A decisão, anunciada nesta quinta-feira, foi tomada com base no artigo15.1 do código disciplinar da Conmebol. Segundo o trecho em questão, "qualquer jogador ou oficial que insultar ou atentar contra a dignidade humana de outra pessoa ou grupo de pessoas, por qualquer meio, tendo como motivos a cor da pele, raça, sexo ou orientação sexual, etnia, idioma, credo ou origem, será suspenso por pelo menos dez (10) partidas ou por um período mínimo de quatro (4) meses".
A pena aplicada no preparador físico do Universitario é a menor possível de acordo com o código disciplinar da entidade. Isso se deve pelo fato de Sebastián Avellino ser primário na infração. Em caso de reincidência, Avellino pode ser suspenso por até cinco anos e receber outras sanções de acordo com o regimento da Conmebol.
Além da punição da Conmebol, Sebástian Avellino responde por dois crimes na justiça brasileira. O profissional do time peruano nos processos em que é acusado de incitar e praticar discriminação ou preconceito contra cor, raça ou etnia e também o de promover tumulto e incitar a violência.
Também nesta quinta-feira, a Conmebol anunciou que assinou uma aliança para o combate ao racismo em suas competições. Depois de diversos episódios de discriminação em suas competições, a entidade firmou acordo com o Observatório da Discriminação Racial no Futebol.
"A CONMEBOL tem trabalhado para consolidar espaços livres de qualquer tipo de violência, minimizar qualquer expressão de racismo e discriminação no futebol da América do Sul e defender os valores positivos que são a base deste esporte. Essa aliança, sem dúvida, nos dará mais e melhores ferramentas para continuar avançando esses objetivos e levantando nossa voz, conscientizando e focando corretamente nossas iniciativas para enfrentar esse desafio", disse Alejandro Dominguez, presidente da CONMEBOL.
"Estamos muito satisfeitos em iniciar essa parceria com a CONMEBOL e unir forças para gerar maior inclusão social e eliminar a violência e a discriminação racial do esporte. Estamos otimistas de que os resultados serão alcançados, com ações importantes e continuas", Marcelo Carvalho, fundador do Observatório da Discriminação Racial no Futebol.
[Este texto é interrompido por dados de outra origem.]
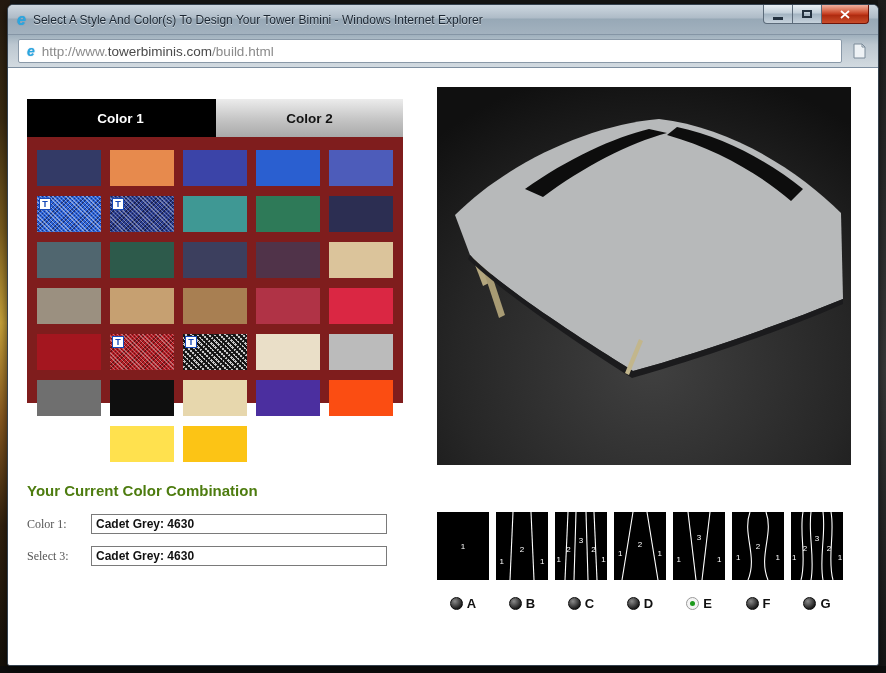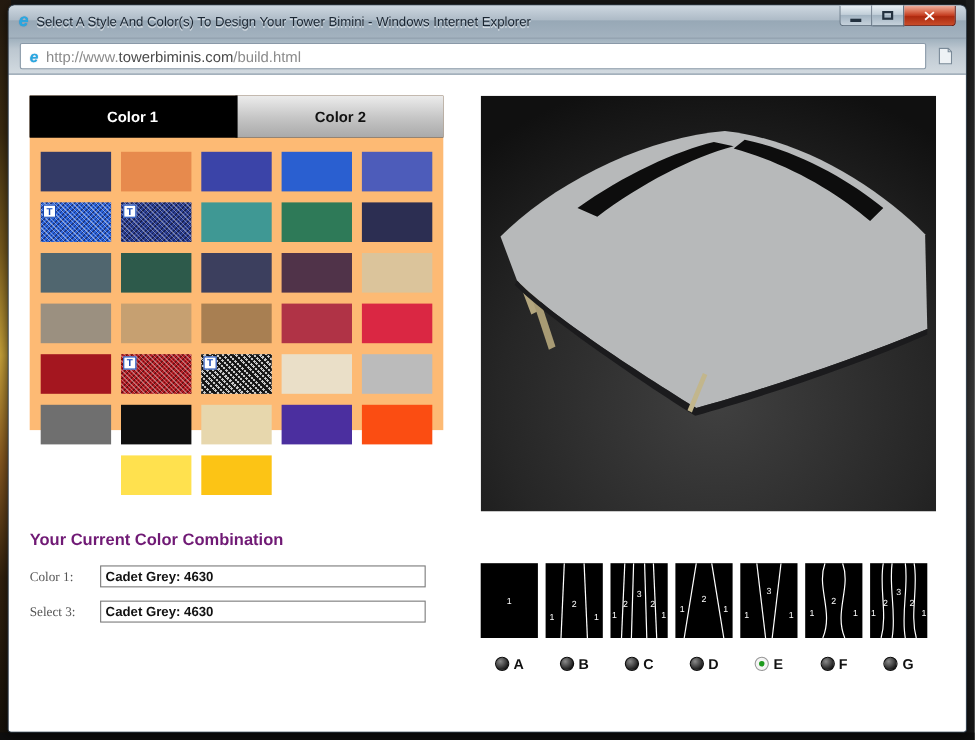--- a/index.html
+++ b/index.html
@@ -50,7 +50,7 @@
   
   .content{flex:1;background:#fff;position:relative;border-radius:0 0 2px 2px;}
 
-  .color-panel{position:absolute;left:19px;top:19px;width:376px;height:304px;background:#fdba74;}
+  .color-panel{position:absolute;left:19px;top:31px;width:376px;height:304px;background:#7f1d1d;}
   .tabs{display:flex;height:38px;background:#000;}
   .tab{flex:1;display:flex;align-items:center;justify-content:center;font-weight:bold;font-size:13.5px;
     color:#121212;cursor:pointer;border-right:2px solid #000;

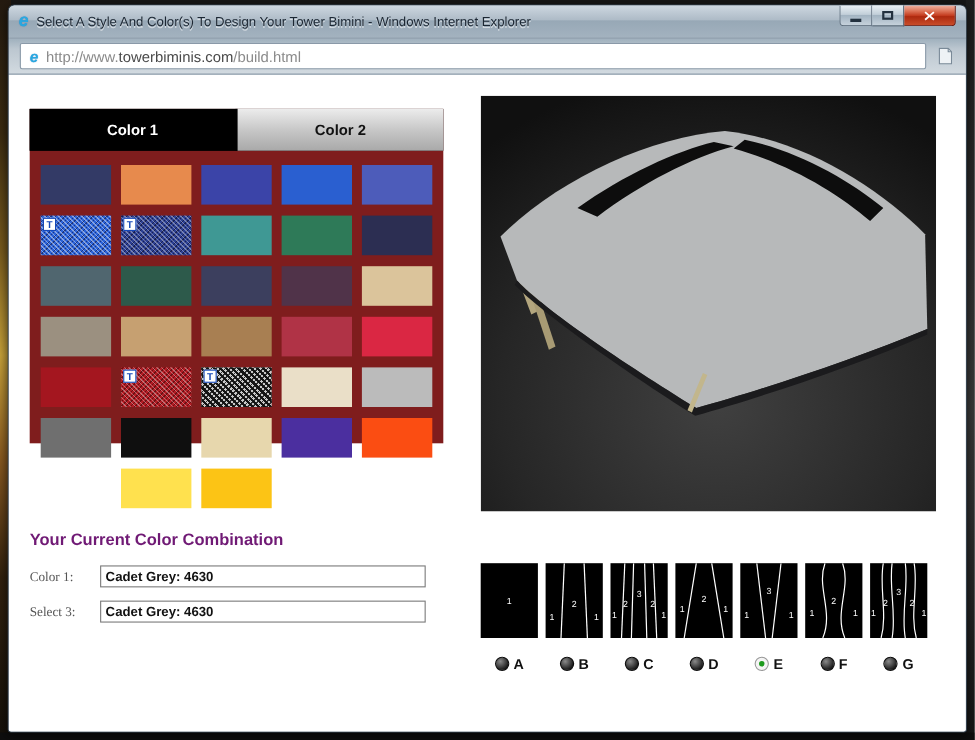--- a/index.html
+++ b/index.html
@@ -69,7 +69,7 @@
   .preview{position:absolute;left:429px;top:19px;width:414px;height:378px;}
   .preview svg{display:block;width:100%;height:100%;}
 
-  .section-heading{position:absolute;font-size:15px;font-weight:bold;color:#701a75;}
+  .section-heading{position:absolute;font-size:15px;font-weight:bold;color:#4d7c0f;}
   .combo-heading{left:19px;top:414px;}
   .design-heading{left:429px;top:414px;}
Avellino foi flagrado fazendo gestos racistas para a torcida do Corinthians no jogo de ida entre o time paulista e o Universitário pelos playoffs para as oitavas de final da Sul-Americana . Após a partida, o preparador físico passou por audiência de custódia no Fórum Criminal Ministro Mário Guimarães, foi preso preventivamente e, desde então, a defesa do clube buscou o habeas corpus para o caso.
O Ministério Público de São Paulo (MP-SP) ofereceu duas denúncias à Justiça contra o profissional: por racismo, com punição prevista de até cinco anos, e de promover tumulto e desordem em eventos esportivo, que pode acarretar em até dois anos de detenção, segundo a Lei Geral do Esporte.
No documento ao qual o Estadão teve o acesso, o promotor Pedro Henrique Pavanelli Lima pede a manutenção da prisão preventiva de Avellino no País até a sentença da Justiça. Preso em flagrante ainda no estádio em Itaquera, o profissional teve seu pedido de habeas corpus negado na última semana. Por não ter laços com o Brasil, o MP entende que é importante que o acusado siga no País até a conclusão do processo.
Na decisão desta quinta-feira, no entanto, o juiz Antonio Maria Patiño Zorz, do TJ-SP, entendeu a gravidade do ocorrido, mas ressaltou que a liberdade de Avellino não coloca em risco a ordem pública, ou seja, um perigo para a sociedade. Desta forma, o preparador físico volta para o Peru e responde o processo de lá.